The multi-disciplinary hospital team works closely with our community and social care colleagues as one big team to benefit our patients and make sure everything is in place to ensure they have the support they need to manage at home.
We pride ourselves on providing integrated care to enable patients to experience a smooth transition between hospital and home. In fact, Northumberland is leading the way nationally when it comes to delivering joined-up care outside of hospital as more care is now being delivered by health and care staff who can safely look after people in the comfort of their own surroundings.
It is the success of this work, thanks to our long-standing partnership with Northumberland County Council, that we are leading national work to integrate care even further as a ‘vanguard’ site. We’re also seen as one of the best in the country when it comes to discharging older people from hospital in a safe and timely manner.
This is just one of the many plaudits we’ve had for the services we provide, including the overall ‘outstanding’ rating for our trust by the Care Quality Commission following a rigorous inspection in November 2015.
Every member of staff in our trust – from my team working in Morpeth and colleagues in other community hospitals to those caring for emergency patients in the Northumbria hospital – played a part in this rating and should be rightly proud.
Like all other hospitals and community sites within our trust, the Whalton Unit was subject to the same intense scrutiny from the inspection team. Overall the unit was rated ‘good’, and there were dozens of positives in the report, with staff coming in for high praise.
Inspectors said staff went the extra mile to be supportive to assist patients over and above routine tasks and ensure that patients were fully included in all decision-making regarding their health and wellbeing. They chatted to patients and they said staff were respectful of their wishes, privacy and dignity, and provided good quality care and support.
Patients also said the unit was very clean, staff were very quick at answering the call bells and praised the involvement of the occupational therapists and physiotherapists.
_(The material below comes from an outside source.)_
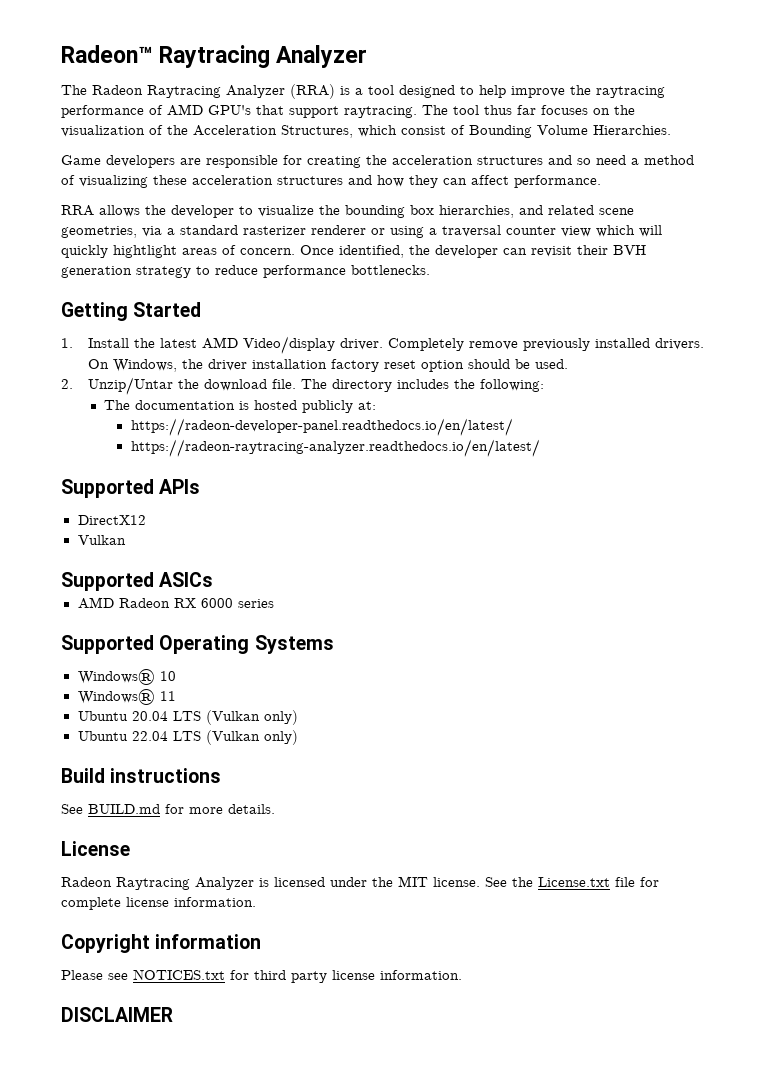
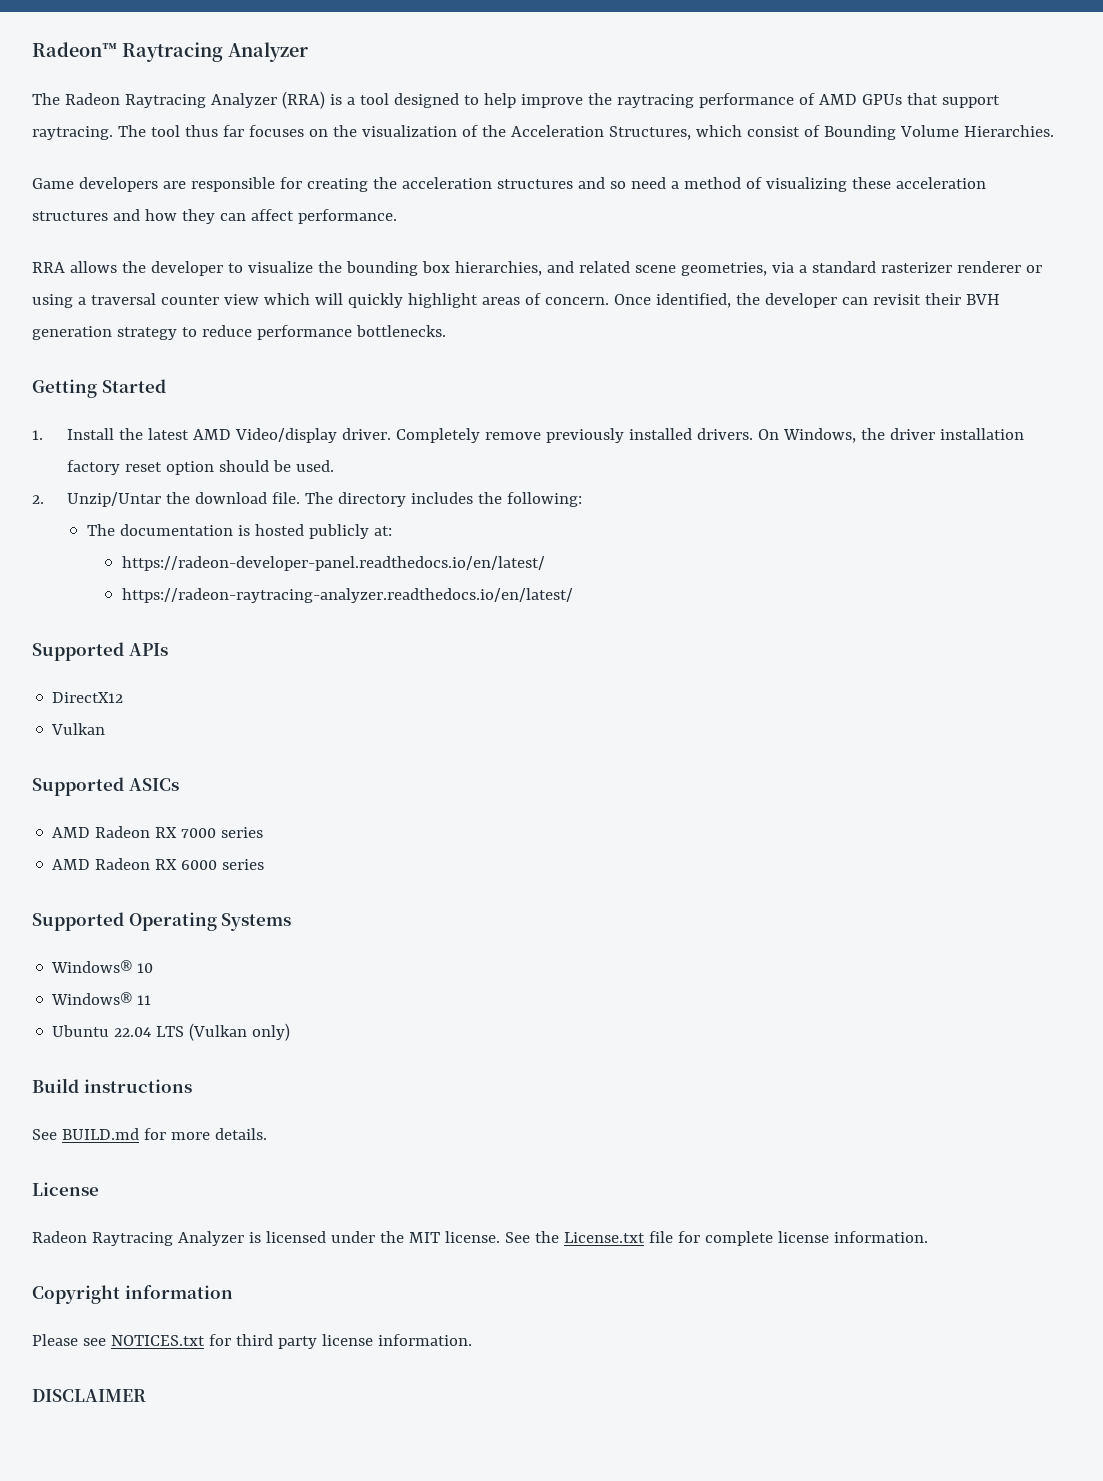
[208,105,251,115] GPU's -> [861,94,902,105] GPUs
[113,245,177,258] hightlight -> [407,293,478,308] highlight
(214, 579) none -> [52,826,264,838] // AMD Radeon RX 7000 series
[77,710,298,725] // Ubuntu 20.04 LTS (Vulkan only) -> (152, 1000) none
Patient feedback regarding the quality of food was also very high, with no negative comments. Inspectors noted that when one of our patients wanted a specific meal, our chef went to the shop for the ingredients — a great example of going above and beyond the call of duty for our patients.
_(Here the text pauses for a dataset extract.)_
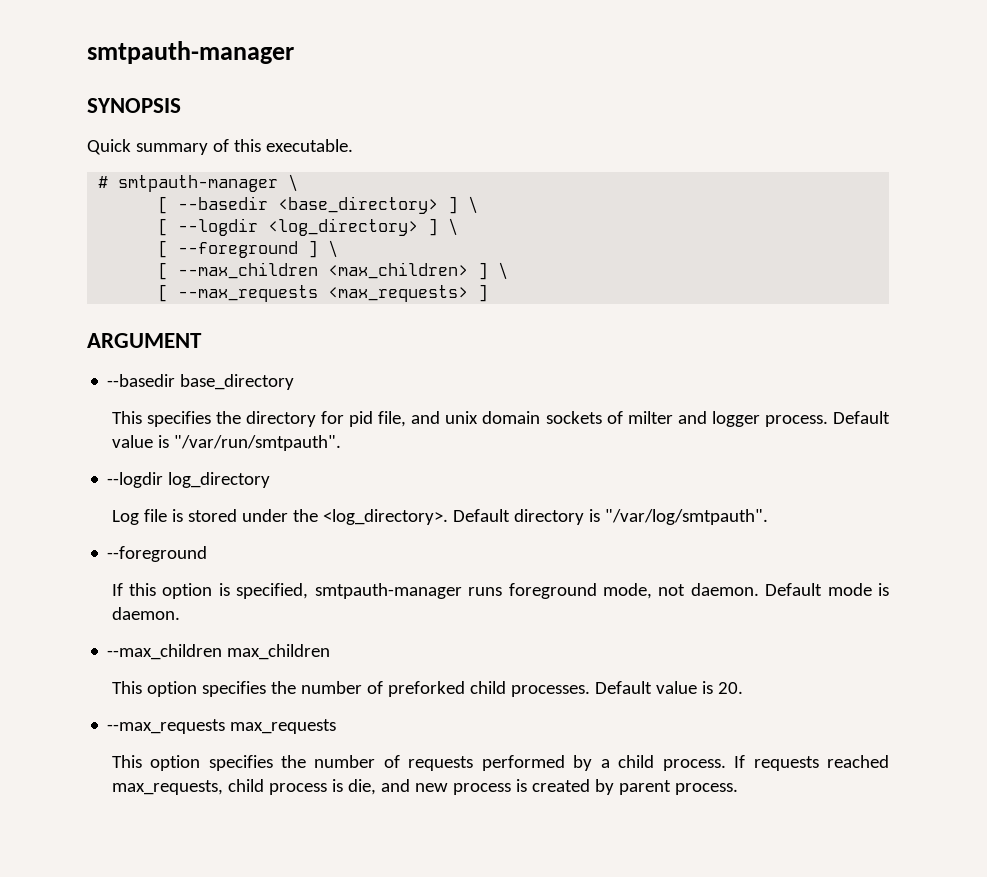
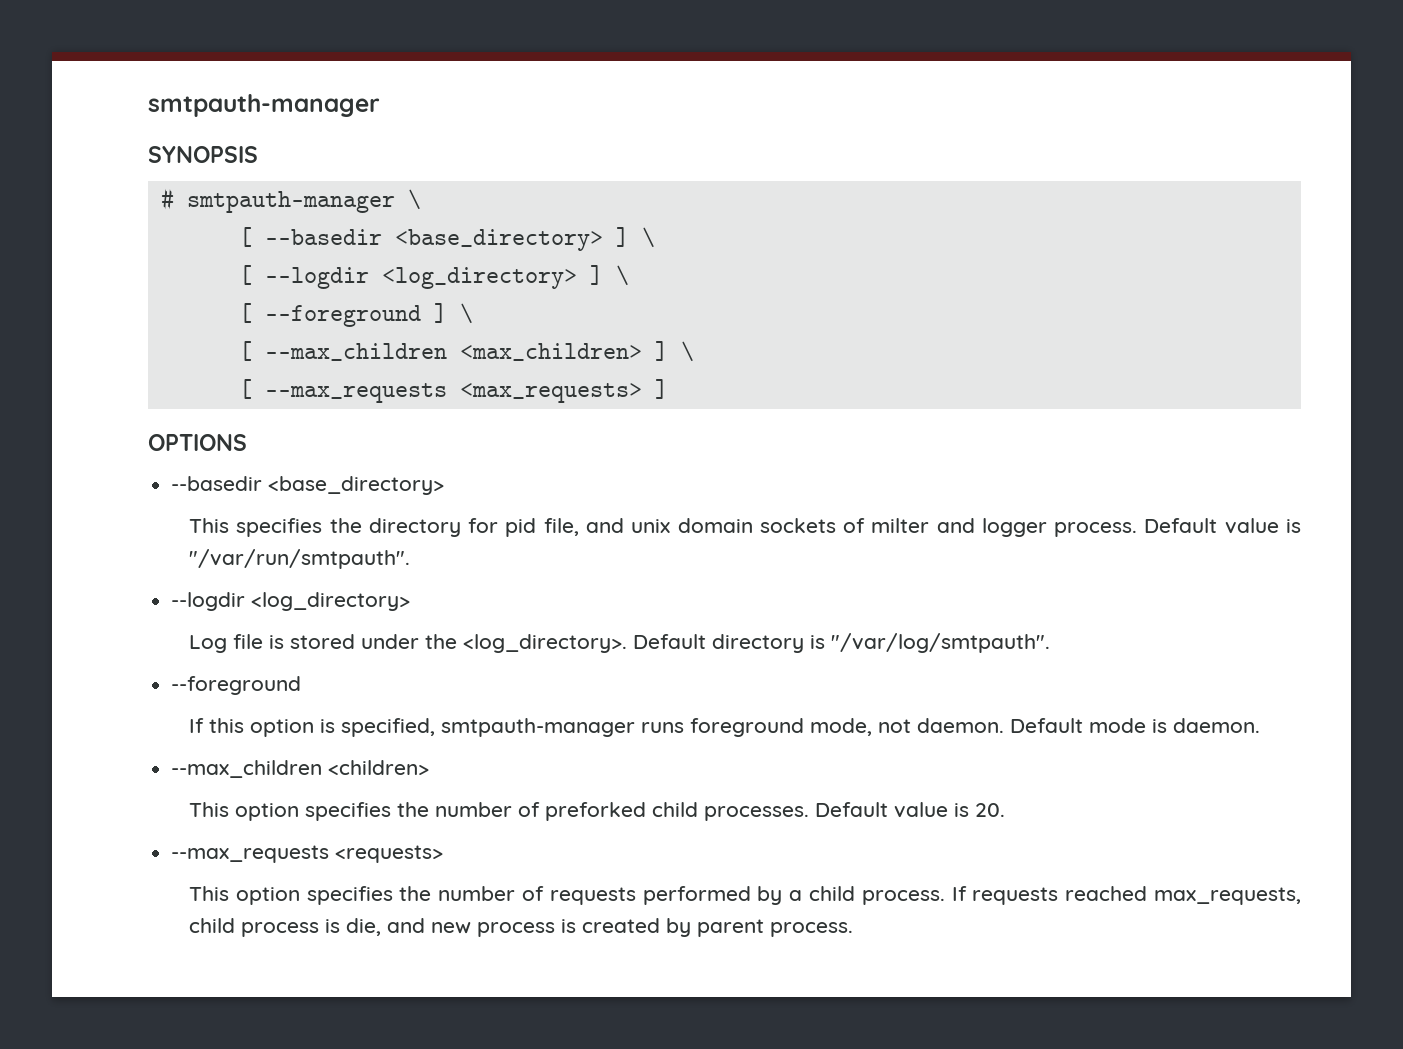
[87,139,353,155] // Quick summary of this executable. -> (258, 154) none
[87,333,202,348] [107,374,295,390] ARGUMENT // --basedir base_directory -> [148,434,247,451] [171,476,445,495] OPTIONS // --basedir <base_directory>
[168,472,271,488] log_directory -> [251,592,411,611] <log_directory>
[227,644,331,660] max_children -> [328,760,430,775] <children>
[230,719,337,734] max_requests -> [335,845,444,863] <requests>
Before I sign off, I’d like to thank people who came along to our roadshows that we held at the beginning of the month, which were part of our rolling programme of engagement activity which takes place across Northumberland and North Tyneside next month.
We visited Morpeth on Saturday, October 8 and it was great to talk to people about their experiences of our services. Gathering people’s feedback is really important to us – it’s our way of ensuring that we continually improve the care that we provide.
On that note I’d like to finish on this month’s patient experience results for the Whalton Unit.
Like every ward in the trust, the patient experience team visits our unit every month to speak to patients about their care, asking questions about what matters most to them, such as kindness and compassion, respect and dignity and being involved.
We do this while patients are with us so if any issues are highlighted we can let staff know straight away and, most importantly, do something about it. This is known as collecting ‘real-time’ data and is a key part of our patient experience programme, which is seen as one of the most comprehensive in the NHS.
It is credit to the whole team that 100% of patients surveyed would recommend the ward to family and friends, with top marks in many areas and some excellent comments.
While these results are fantastic, we continue to strive to do even better for our patients and their families and provide the highest quality of care.